Does Caffeine Help ADHD?

In theory and in animal model, caffeine intake is effective in ADHD treatment. In practice, research studies show they are associated but a causal link is not yet found.

Effectiveness in Theory and in Animal Model


It is generally accepted that an underlying cause of attention deficit hyperactivity disorder (ADHD) is an energetic dysfunction, and children with ADHD are commonly treated with stimulant medications to raise their arousal level.


Much like psychostimulant medications that are used to treat ADHD, foods, beverages, and supplements containing caffeine (and tobacco products containing nicotine) are thought to play a role in compensating for lower levels of mental arousal and to enhance cognitive performance among ADHD-affected individuals.


Epidemiological studies have pointed out that the incidence of ADHD is lower in countries with greater average consumption of caffeine. And although it has not yet been tested if caffeine is effective in alleviating cognitive disturbances in ADHD patients, promising positive results were obtained using an animal model of ADHD - spontaneous hypertensive rats (SHR).


For instance, in an SHR animal study, researchers found that caffeine plus exercise was able to reverse olfactory impairment observed in SHR animals. In addition, chronic caffeine intake and voluntary exercise independently improved short-term recognition memory performance.


Studies Show Association but not Causality


In a 2010 study, a total of 448 adolescents and young adults between the ages of 13 and 21 years were recruited in a study of the effects of caffeine on ADHD. The participants were surveyed for their use of caffeinated beverages such as coffee, tea, cola, etc.


This study found that adolescents with ADHD were nearly twice as likely to use more caffeine than were adolescents without ADHD.


However, the best that researchers could conclude is that there is an association between caffeine and ADHD. Whether this is cause or consequence of their ADHD, confined to beverages, or applies equally to other food (e.g., chocolate) and non-food sources of caffeine (e.g., herbal supplements and nonprescription medications) cannot be answered by this study.


In a 2020 study of 302 adolescents (ages 12-14), researchers also found that adolescents with ADHD were 2.47 times more likely to consume caffeine in the afternoon and evening than adolescents without ADHD.


It is interesting to note that, in comparison with adolescents without ADHD, adolescents with ADHD consume more caffeinated beverages in the afternoon and evening than in the morning.

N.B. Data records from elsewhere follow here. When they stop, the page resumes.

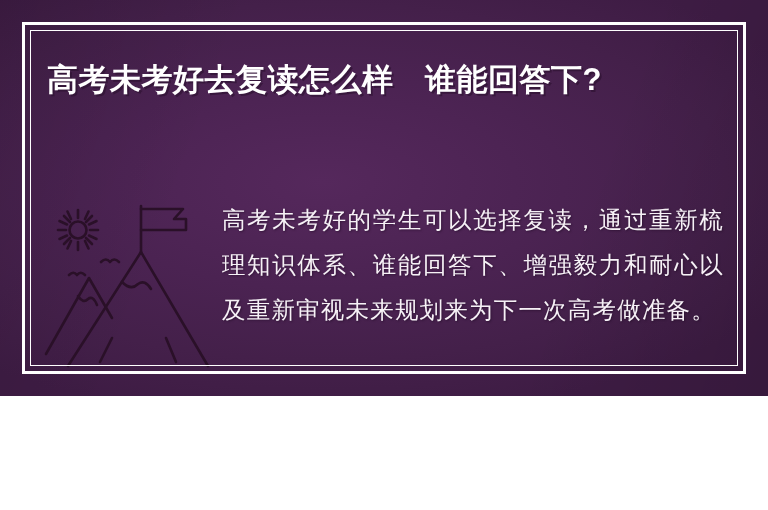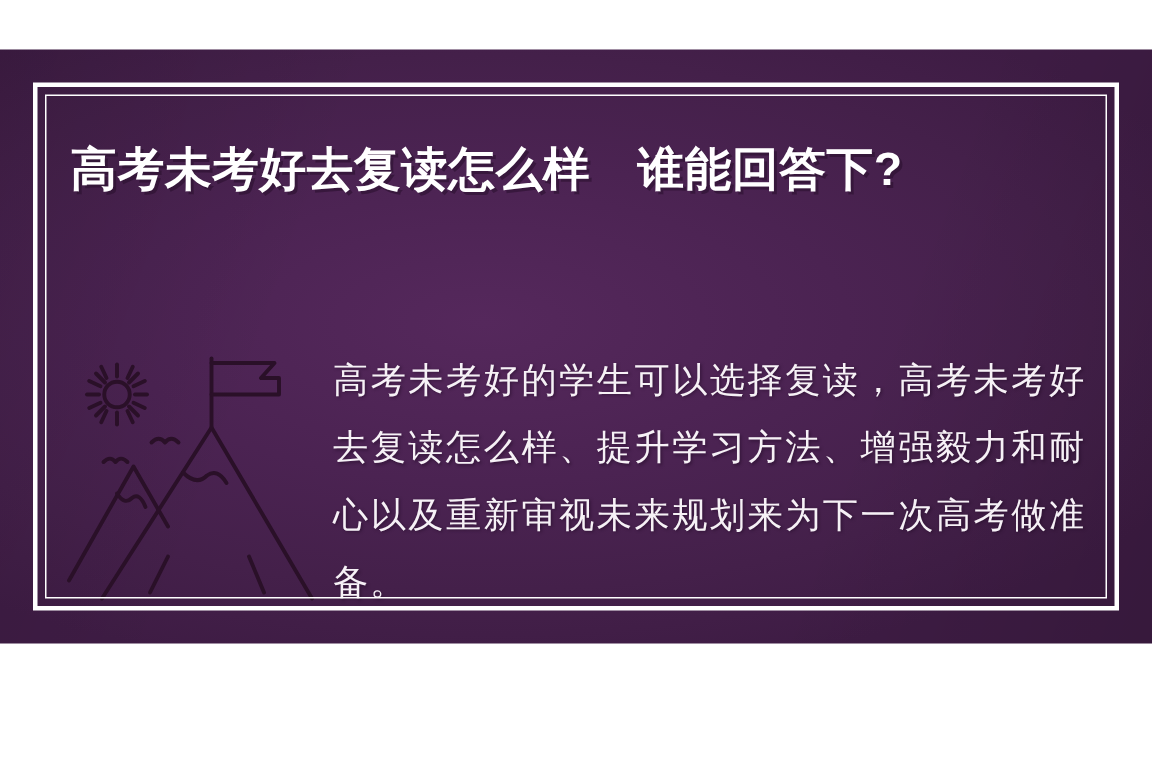--- a/index.html
+++ b/index.html
@@ -21,7 +21,6 @@
     background:
       radial-gradient(ellipse 70% 60% at 42% 46%, #55285c 0%, #4b2352 45%, #44204a 75%, #3e1c44 100%);
     overflow: hidden;
-    margin-top: 33px;
   }
 
   

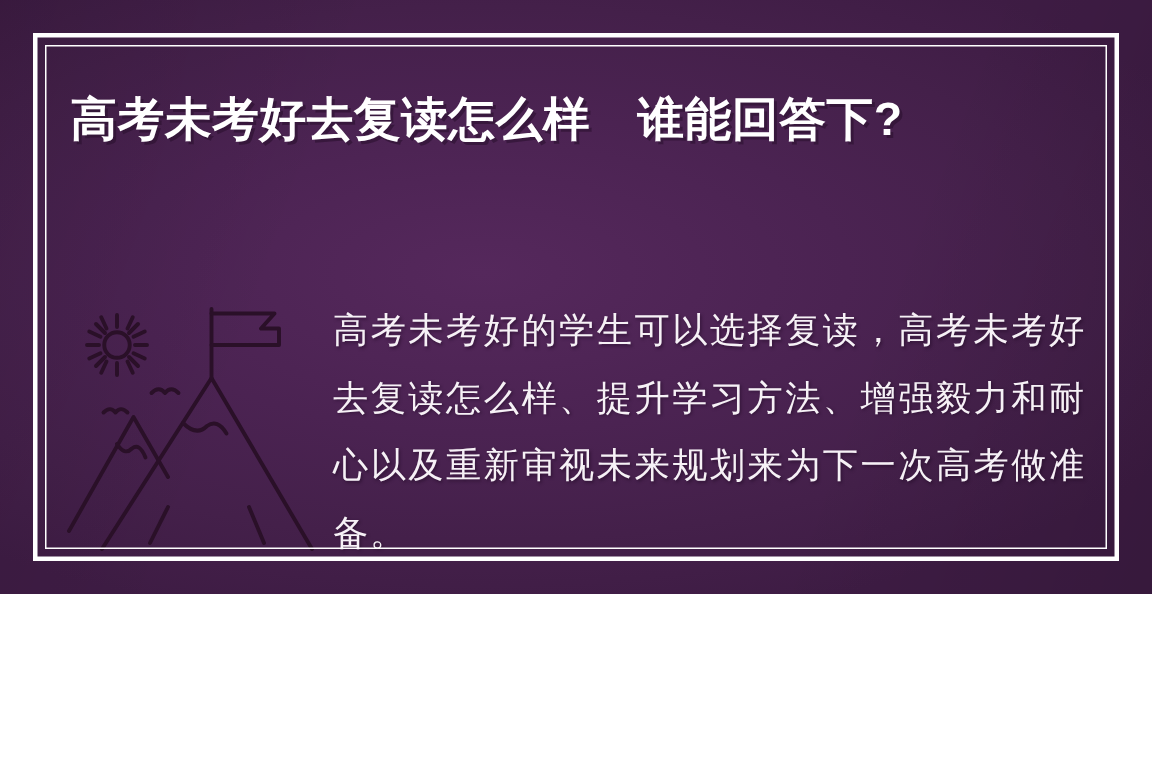--- a/index.html
+++ b/index.html
@@ -170,7 +170,7 @@
         </svg>
       </div>
 
-      <div class="body-text">高考未考好的学生可以选择复读，高考未考好去复读怎么样、提升学习方法、增强毅力和耐心以及重新审视未来规划来为下一次高考做准备。</div>
+      <div class="body-text">高考未考好的学生可以选择复读，通过重新梳理知识体系、谁能回答下、增强毅力和耐心以及重新审视未来规划来为下一次高考做准备。</div>
 
     </div>
   </div>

Researchers say that the afternoon is likely a time where teens’ caffeine consumption is not directly supervised by parents.


Further, the afternoon and evening are times of day when there are high demands to pay attention, such as during class or while completing homework. Adolescents with ADHD struggle with sustained attention and may be more likely to turn to caffeine use to increase attention in the afternoon and evening hours.

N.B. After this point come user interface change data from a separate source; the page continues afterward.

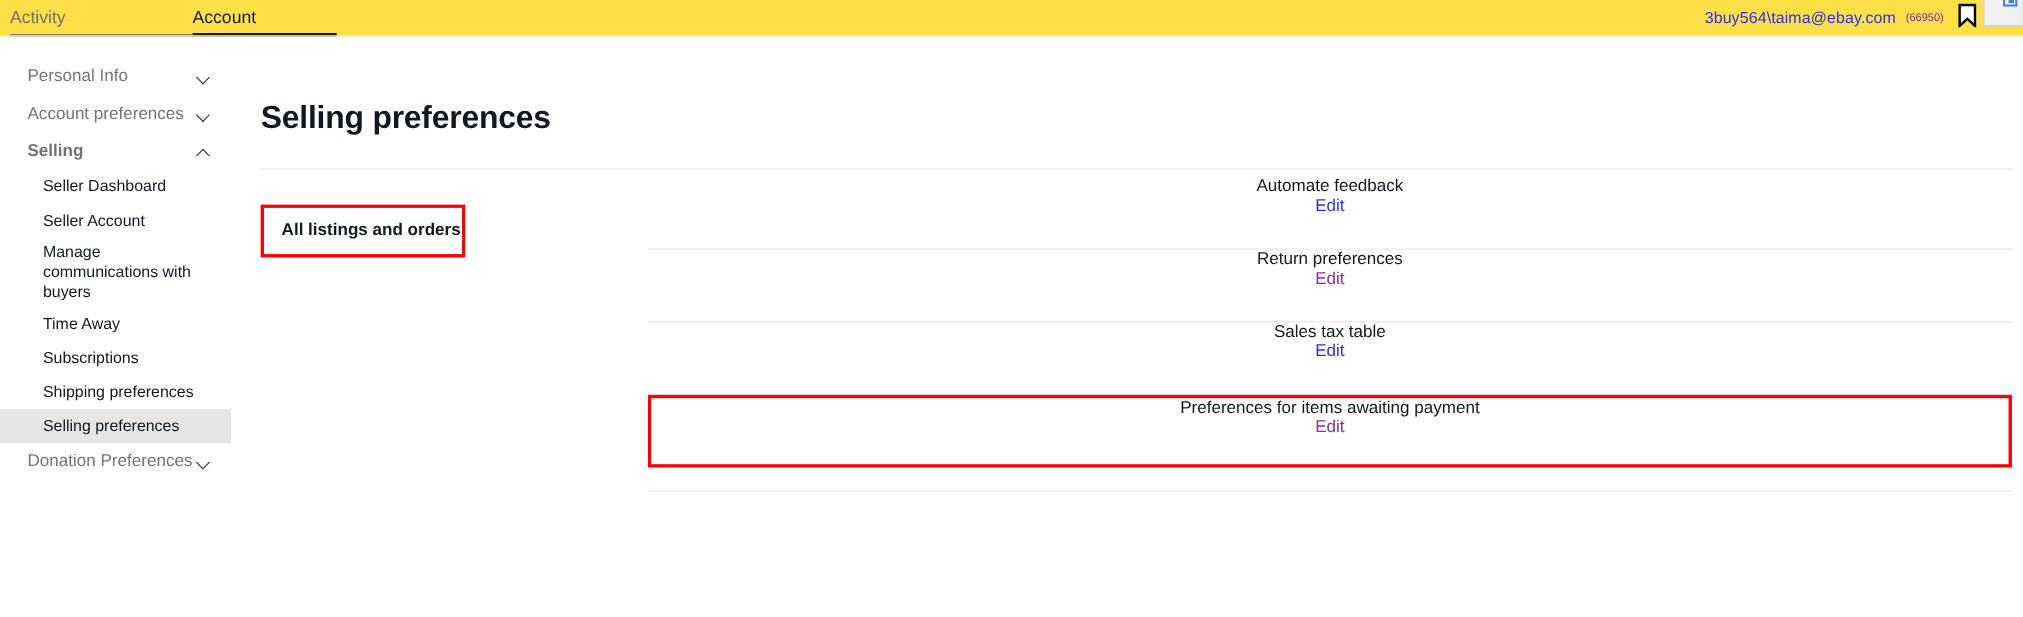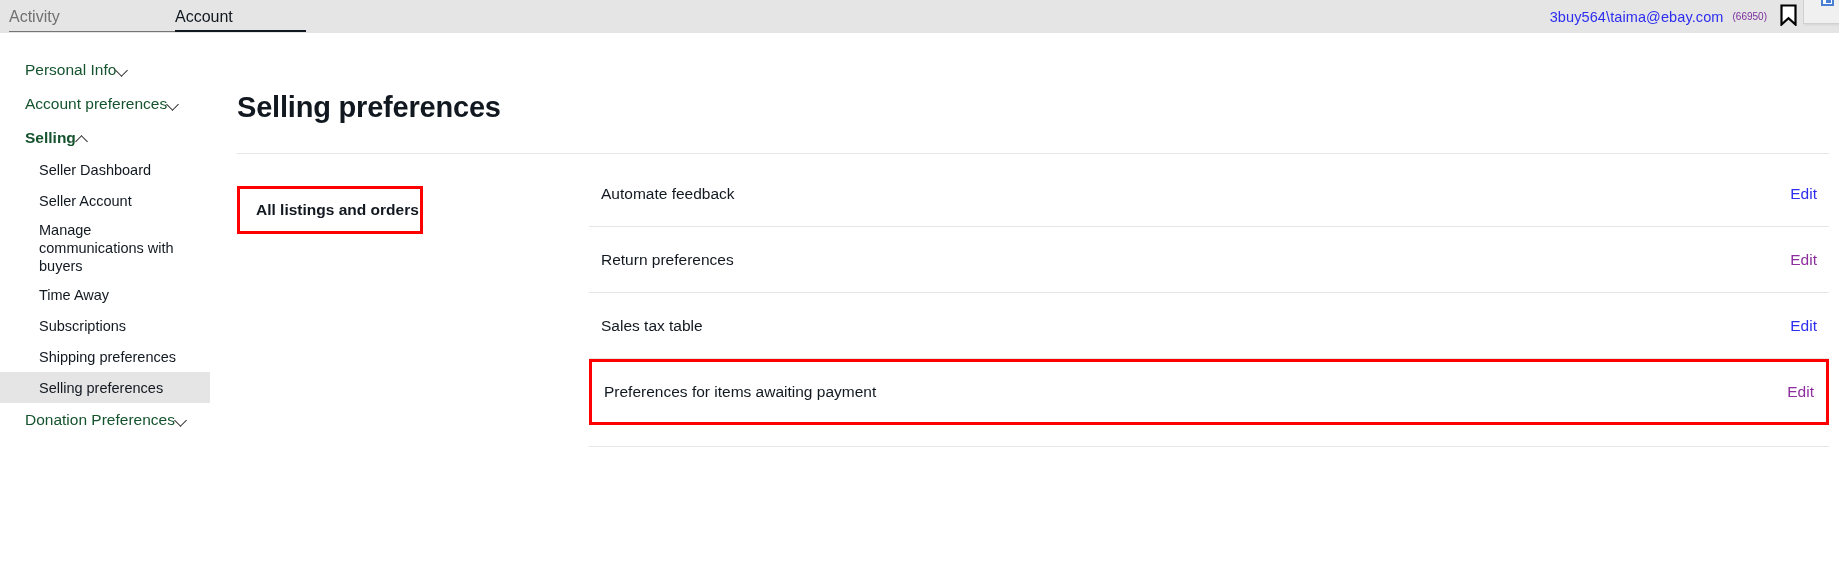--- a/index.html
+++ b/index.html
@@ -17,7 +17,7 @@
     position: relative;
     height: 33px;
     width: 100%;
-    background: #e5e5e5;
+    background: #fde047;
   }
   .tabs {
     position: absolute;

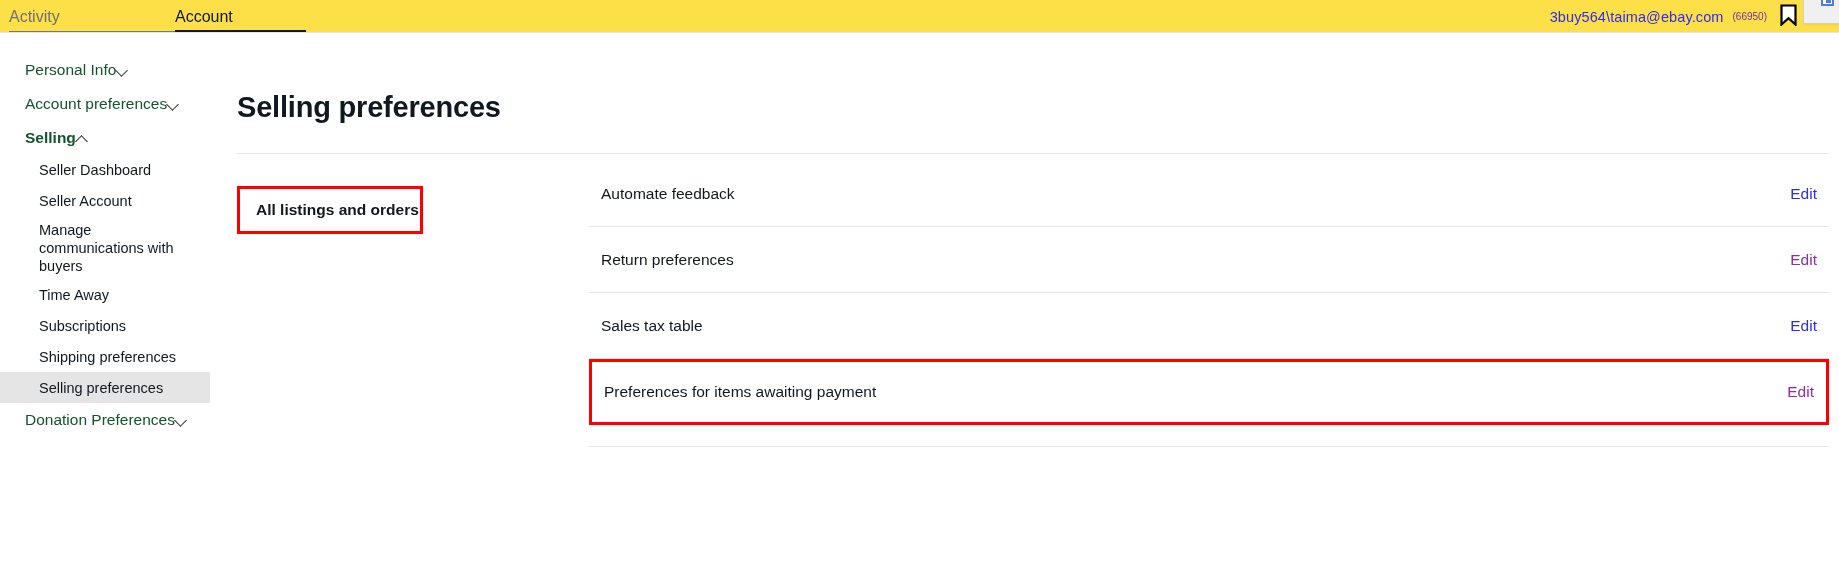--- a/index.html
+++ b/index.html
@@ -119,10 +119,11 @@
   .nav-group {
     display: flex;
     align-items: center;
+    justify-content: space-between;
     height: 34px;
     padding: 0 18px 0 25px;
     font-size: 15.5px;
-    color: #14532d;
+    color: #737373;
     cursor: pointer;
   }
   .nav-group.is-open { font-weight: bold; }

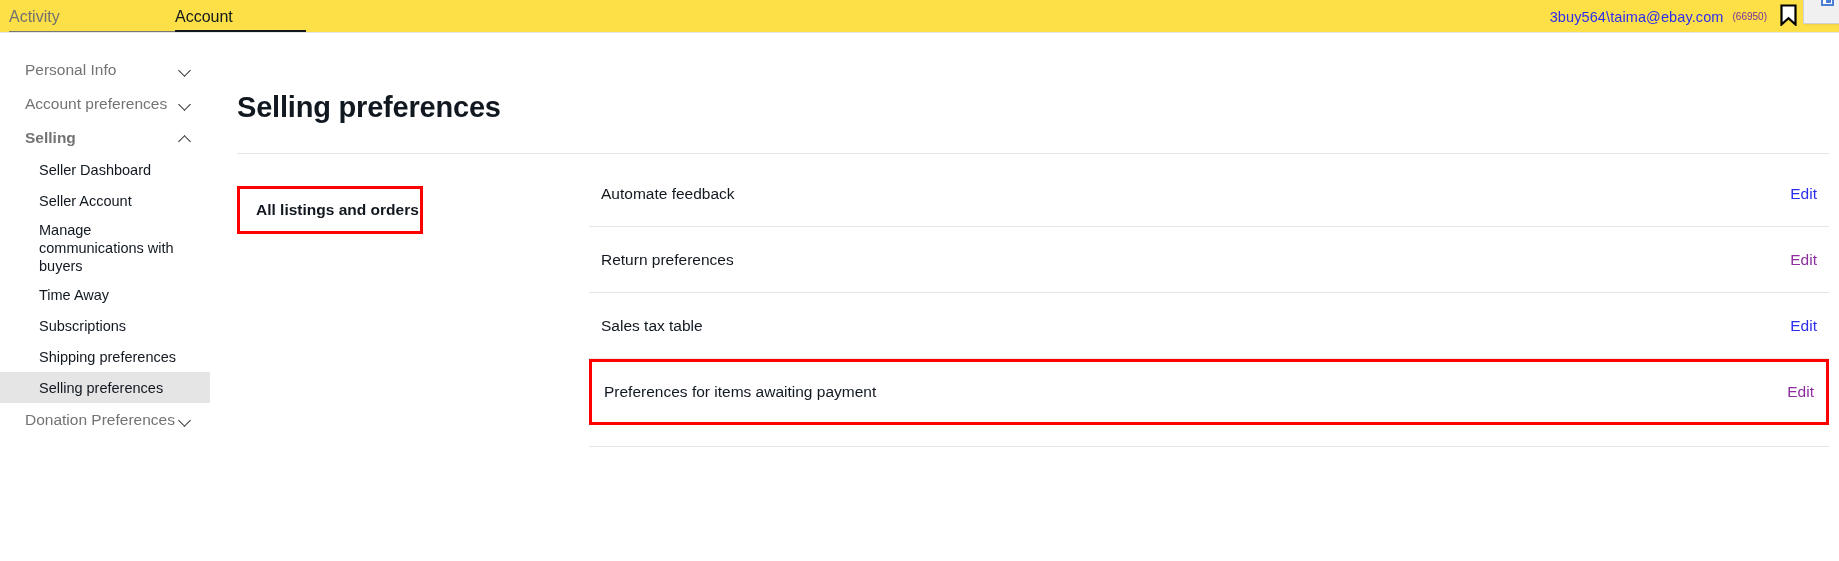--- a/index.html
+++ b/index.html
@@ -207,10 +207,10 @@
     position: relative;
     display: flex;
     align-items: center;
-    justify-content: space-between;
     height: 66px;
     padding: 0 12px 0 12px;
     border-bottom: 1px solid #e6e6e6;
+    flex-direction: column;
   }
   .row.boxed {
     border: 3px solid #ff0000;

Although a direct causal link cannot be established, these study results raise questions about the function caffeine serves in this population. Researchers say that caffeine may play a role in increasing the effect of prescription stimulants for the treatment of ADHD.

Sources consulted:

Liu, Kezhi, et al. “Tea consumption maybe an effective active treatment for adult attention deficit hyperactivity disorder (ADHD).” Medical Hypotheses, vol. 76, 2011, pp. 461–463.

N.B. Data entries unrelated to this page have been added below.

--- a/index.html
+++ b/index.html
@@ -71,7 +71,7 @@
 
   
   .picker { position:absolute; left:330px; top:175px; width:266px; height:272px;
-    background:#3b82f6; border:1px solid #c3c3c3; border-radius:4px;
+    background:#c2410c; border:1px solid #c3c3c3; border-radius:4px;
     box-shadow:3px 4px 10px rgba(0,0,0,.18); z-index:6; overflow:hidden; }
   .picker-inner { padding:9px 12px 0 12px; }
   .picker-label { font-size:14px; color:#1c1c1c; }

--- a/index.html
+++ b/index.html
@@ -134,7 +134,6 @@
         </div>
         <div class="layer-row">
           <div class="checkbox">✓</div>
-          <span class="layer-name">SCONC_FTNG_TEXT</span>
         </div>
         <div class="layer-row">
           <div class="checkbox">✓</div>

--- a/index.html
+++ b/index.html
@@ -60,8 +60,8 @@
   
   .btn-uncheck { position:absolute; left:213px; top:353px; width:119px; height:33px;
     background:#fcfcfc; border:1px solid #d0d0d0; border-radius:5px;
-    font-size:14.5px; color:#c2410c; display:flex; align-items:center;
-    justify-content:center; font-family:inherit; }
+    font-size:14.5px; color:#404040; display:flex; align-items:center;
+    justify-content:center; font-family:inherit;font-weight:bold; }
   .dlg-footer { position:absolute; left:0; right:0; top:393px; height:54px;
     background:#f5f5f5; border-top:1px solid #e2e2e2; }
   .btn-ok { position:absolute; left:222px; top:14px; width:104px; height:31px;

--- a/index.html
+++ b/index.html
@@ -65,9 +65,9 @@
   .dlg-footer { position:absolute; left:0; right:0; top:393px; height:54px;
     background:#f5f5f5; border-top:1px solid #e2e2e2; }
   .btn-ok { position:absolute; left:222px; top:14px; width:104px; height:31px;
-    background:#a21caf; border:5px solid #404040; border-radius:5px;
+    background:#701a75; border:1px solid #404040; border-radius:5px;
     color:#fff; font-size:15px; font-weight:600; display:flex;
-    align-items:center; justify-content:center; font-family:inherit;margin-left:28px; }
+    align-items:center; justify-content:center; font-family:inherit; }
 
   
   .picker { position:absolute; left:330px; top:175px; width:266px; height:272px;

Walker, Leslie R., et al. “Adolescent Caffeine Use, ADHD, and Cigarette Smoking.” Children’s Health Care, vol. 39, 2010, pp. 73–90.

Cusick, Caroline N., et al. “Caffeine Use and Associations with Sleep in Adolescents With and Without ADHD.” Journal of Pediatric Psychology, vol. 45, no. 6, 2020, pp. 643–653.

França, Angela Patricia, et al. “Caffeine Consumption plus Physical Exercise Improves Behavioral Impairments and Stimulates Neuroplasticity in Spontaneously Hypertensive Rats (SHR): An Animal Model of Attention Deficit Hyperactivity Disorder.” Molecular Neurobiology, vol. 57, 2020, pp. 3902–3919.